## DATA FOR ANALYSIS
——————————

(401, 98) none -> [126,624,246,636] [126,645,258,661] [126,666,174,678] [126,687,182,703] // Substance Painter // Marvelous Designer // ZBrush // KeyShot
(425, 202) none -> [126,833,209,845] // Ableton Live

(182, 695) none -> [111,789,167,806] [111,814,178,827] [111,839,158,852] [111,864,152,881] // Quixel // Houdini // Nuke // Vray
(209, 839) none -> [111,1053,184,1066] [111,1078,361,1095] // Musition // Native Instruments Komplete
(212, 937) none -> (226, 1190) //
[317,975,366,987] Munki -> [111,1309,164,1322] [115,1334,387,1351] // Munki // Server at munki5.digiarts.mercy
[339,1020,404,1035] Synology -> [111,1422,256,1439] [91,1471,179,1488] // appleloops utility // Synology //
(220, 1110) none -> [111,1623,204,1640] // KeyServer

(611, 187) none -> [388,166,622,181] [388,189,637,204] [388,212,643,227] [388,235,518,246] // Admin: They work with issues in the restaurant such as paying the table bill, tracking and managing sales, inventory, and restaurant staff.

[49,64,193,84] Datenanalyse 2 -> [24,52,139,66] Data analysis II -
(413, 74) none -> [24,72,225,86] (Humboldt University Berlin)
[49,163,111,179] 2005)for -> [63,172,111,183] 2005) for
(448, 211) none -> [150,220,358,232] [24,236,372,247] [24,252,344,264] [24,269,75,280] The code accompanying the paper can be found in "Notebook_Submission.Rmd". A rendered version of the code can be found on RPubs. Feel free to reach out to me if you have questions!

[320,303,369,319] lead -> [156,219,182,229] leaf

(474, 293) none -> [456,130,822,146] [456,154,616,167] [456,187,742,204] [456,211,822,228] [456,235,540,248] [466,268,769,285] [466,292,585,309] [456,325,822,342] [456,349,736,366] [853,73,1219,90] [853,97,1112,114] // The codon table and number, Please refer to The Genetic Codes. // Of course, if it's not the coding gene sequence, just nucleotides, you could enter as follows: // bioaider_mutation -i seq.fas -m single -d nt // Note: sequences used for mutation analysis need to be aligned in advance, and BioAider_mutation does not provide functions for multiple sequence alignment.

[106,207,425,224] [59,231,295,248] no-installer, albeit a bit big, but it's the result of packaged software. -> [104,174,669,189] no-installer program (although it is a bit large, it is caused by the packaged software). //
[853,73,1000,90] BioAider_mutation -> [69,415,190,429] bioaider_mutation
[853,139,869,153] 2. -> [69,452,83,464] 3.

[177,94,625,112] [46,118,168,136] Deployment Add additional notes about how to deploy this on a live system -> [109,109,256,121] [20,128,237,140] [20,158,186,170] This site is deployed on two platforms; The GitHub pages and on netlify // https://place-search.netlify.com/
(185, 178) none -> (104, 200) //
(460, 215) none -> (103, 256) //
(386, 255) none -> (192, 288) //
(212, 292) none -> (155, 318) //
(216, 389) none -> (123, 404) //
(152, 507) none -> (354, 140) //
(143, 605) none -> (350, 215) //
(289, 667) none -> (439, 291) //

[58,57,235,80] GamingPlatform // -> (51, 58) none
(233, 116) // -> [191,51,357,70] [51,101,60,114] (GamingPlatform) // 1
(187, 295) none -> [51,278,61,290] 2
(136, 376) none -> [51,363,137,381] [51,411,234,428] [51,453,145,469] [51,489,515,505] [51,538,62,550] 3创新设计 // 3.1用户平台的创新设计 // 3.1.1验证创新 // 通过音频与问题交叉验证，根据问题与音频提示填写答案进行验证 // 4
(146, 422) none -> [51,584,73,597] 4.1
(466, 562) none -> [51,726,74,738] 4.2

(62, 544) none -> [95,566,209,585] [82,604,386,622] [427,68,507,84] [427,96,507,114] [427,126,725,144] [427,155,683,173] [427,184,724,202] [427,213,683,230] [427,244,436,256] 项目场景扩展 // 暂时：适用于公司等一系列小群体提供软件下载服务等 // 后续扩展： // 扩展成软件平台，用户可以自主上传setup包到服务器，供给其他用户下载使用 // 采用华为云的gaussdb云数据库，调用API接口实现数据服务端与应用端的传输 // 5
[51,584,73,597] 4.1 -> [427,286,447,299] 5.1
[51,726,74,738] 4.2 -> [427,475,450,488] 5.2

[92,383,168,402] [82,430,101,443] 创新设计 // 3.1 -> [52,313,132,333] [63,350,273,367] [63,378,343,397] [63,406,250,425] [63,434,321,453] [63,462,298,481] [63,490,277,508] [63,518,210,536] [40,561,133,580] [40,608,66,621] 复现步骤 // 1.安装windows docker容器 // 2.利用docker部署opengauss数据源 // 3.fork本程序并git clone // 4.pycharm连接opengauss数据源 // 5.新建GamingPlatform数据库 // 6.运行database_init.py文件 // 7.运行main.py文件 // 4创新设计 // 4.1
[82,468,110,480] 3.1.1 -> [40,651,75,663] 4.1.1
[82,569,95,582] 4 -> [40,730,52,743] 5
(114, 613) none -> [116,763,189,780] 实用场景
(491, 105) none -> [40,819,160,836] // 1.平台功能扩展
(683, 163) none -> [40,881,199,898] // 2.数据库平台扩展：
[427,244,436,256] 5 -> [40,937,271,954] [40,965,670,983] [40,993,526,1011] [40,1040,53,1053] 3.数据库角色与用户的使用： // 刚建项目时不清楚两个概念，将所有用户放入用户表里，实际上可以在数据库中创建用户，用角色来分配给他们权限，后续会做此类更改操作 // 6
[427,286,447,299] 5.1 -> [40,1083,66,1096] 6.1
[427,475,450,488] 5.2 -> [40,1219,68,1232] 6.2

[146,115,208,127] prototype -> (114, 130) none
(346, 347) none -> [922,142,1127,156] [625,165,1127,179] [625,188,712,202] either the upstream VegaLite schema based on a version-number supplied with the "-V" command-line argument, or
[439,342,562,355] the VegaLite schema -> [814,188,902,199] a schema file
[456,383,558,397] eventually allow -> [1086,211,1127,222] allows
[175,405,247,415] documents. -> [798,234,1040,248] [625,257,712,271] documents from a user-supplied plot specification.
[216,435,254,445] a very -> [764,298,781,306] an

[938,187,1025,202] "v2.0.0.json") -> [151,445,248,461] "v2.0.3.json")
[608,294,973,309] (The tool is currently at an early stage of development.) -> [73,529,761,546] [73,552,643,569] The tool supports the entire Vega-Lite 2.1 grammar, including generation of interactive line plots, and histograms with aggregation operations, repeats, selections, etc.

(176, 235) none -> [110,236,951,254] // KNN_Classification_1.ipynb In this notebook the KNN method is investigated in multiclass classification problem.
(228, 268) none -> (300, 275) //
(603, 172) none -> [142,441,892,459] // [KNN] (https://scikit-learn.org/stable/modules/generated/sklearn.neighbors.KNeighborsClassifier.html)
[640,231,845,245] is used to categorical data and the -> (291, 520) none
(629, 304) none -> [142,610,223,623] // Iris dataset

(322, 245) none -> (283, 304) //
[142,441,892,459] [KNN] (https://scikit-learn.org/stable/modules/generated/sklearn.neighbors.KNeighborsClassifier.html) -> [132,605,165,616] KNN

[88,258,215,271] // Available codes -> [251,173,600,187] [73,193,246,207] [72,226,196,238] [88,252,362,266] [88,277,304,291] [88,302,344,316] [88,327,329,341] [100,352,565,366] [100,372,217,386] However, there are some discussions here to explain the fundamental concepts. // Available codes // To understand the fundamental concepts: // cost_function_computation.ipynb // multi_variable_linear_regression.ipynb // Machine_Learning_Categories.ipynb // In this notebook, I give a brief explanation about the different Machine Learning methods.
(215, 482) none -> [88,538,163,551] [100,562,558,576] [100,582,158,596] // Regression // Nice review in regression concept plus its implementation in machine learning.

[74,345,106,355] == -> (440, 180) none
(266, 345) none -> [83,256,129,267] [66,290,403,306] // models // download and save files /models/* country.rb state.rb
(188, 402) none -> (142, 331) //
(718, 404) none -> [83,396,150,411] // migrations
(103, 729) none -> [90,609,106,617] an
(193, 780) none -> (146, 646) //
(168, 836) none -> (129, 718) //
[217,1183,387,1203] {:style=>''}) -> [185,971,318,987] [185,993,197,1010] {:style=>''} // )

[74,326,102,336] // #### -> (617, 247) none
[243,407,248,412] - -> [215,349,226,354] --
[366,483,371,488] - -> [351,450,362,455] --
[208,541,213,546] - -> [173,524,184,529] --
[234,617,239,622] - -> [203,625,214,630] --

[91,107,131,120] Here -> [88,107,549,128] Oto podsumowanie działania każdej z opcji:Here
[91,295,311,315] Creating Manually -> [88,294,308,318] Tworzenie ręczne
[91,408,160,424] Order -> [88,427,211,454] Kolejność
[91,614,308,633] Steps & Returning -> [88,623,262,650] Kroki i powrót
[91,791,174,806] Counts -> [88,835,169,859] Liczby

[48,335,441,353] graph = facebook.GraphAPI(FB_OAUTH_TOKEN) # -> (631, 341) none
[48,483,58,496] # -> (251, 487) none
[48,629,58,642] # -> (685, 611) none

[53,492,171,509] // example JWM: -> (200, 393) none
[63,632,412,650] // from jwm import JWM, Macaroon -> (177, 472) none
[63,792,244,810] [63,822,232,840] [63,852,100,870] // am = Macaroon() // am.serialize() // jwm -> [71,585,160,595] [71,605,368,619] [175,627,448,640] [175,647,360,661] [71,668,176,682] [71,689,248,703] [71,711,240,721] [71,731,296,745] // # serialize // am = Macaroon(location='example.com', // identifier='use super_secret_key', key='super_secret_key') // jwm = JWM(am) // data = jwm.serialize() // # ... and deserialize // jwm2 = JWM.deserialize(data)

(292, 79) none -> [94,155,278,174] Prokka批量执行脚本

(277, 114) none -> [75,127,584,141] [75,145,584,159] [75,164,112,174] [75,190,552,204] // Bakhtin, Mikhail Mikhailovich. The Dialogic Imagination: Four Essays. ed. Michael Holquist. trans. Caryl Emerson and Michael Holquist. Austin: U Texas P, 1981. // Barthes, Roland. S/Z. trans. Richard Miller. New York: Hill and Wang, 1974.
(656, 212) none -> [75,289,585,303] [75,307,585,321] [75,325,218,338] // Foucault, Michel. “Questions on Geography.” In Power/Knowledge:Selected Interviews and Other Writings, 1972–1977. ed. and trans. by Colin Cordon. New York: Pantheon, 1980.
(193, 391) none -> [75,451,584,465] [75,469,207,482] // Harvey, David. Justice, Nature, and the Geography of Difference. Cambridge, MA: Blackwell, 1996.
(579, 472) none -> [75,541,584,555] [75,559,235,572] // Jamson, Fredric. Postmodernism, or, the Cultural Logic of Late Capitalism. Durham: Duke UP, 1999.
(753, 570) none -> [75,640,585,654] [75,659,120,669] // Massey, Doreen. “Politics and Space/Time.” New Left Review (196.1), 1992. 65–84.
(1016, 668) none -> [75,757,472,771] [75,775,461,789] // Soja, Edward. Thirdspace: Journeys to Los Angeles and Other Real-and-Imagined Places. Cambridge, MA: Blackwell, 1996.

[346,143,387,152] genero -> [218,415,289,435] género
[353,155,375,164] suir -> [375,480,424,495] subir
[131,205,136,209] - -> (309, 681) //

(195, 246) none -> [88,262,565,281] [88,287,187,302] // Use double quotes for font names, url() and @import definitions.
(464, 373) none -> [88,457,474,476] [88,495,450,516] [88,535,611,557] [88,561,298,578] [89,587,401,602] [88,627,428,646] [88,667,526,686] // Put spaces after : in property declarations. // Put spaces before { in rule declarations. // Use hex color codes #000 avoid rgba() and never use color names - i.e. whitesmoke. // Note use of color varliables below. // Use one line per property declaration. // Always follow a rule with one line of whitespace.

——————————

## WHAT YOU ARE ASKED TO DO
From the first line above through the line that contains "(474, 293) none", quote each line exactly. Output nothing more.

## REPLY TO THE TASK
(401, 98) none -> [126,624,246,636] [126,645,258,661] [126,666,174,678] [126,687,182,703] // Substance Painter // Marvelous Designer // ZBrush // KeyShot
(425, 202) none -> [126,833,209,845] // Ableton Live

(182, 695) none -> [111,789,167,806] [111,814,178,827] [111,839,158,852] [111,864,152,881] // Quixel // Houdini // Nuke // Vray
(209, 839) none -> [111,1053,184,1066] [111,1078,361,1095] // Musition // Native Instruments Komplete
(212, 937) none -> (226, 1190) //
[317,975,366,987] Munki -> [111,1309,164,1322] [115,1334,387,1351] // Munki // Server at munki5.digiarts.mercy
[339,1020,404,1035] Synology -> [111,1422,256,1439] [91,1471,179,1488] // appleloops utility // Synology //
(220, 1110) none -> [111,1623,204,1640] // KeyServer

(611, 187) none -> [388,166,622,181] [388,189,637,204] [388,212,643,227] [388,235,518,246] // Admin: They work with issues in the restaurant such as paying the table bill, tracking and managing sales, inventory, and restaurant staff.

[49,64,193,84] Datenanalyse 2 -> [24,52,139,66] Data analysis II -
(413, 74) none -> [24,72,225,86] (Humboldt University Berlin)
[49,163,111,179] 2005)for -> [63,172,111,183] 2005) for
(448, 211) none -> [150,220,358,232] [24,236,372,247] [24,252,344,264] [24,269,75,280] The code accompanying the paper can be found in "Notebook_Submission.Rmd". A rendered version of the code can be found on RPubs. Feel free to reach out to me if you have questions!

[320,303,369,319] lead -> [156,219,182,229] leaf

(474, 293) none -> [456,130,822,146] [456,154,616,167] [456,187,742,204] [456,211,822,228] [456,235,540,248] [466,268,769,285] [466,292,585,309] [456,325,822,342] [456,349,736,366] [853,73,1219,90] [853,97,1112,114] // The codon table and number, Please refer to The Genetic Codes. // Of course, if it's not the coding gene sequence, just nucleotides, you could enter as follows: // bioaider_mutation -i seq.fas -m single -d nt // Note: sequences used for mutation analysis need to be aligned in advance, and BioAider_mutation does not provide functions for multiple sequence alignment.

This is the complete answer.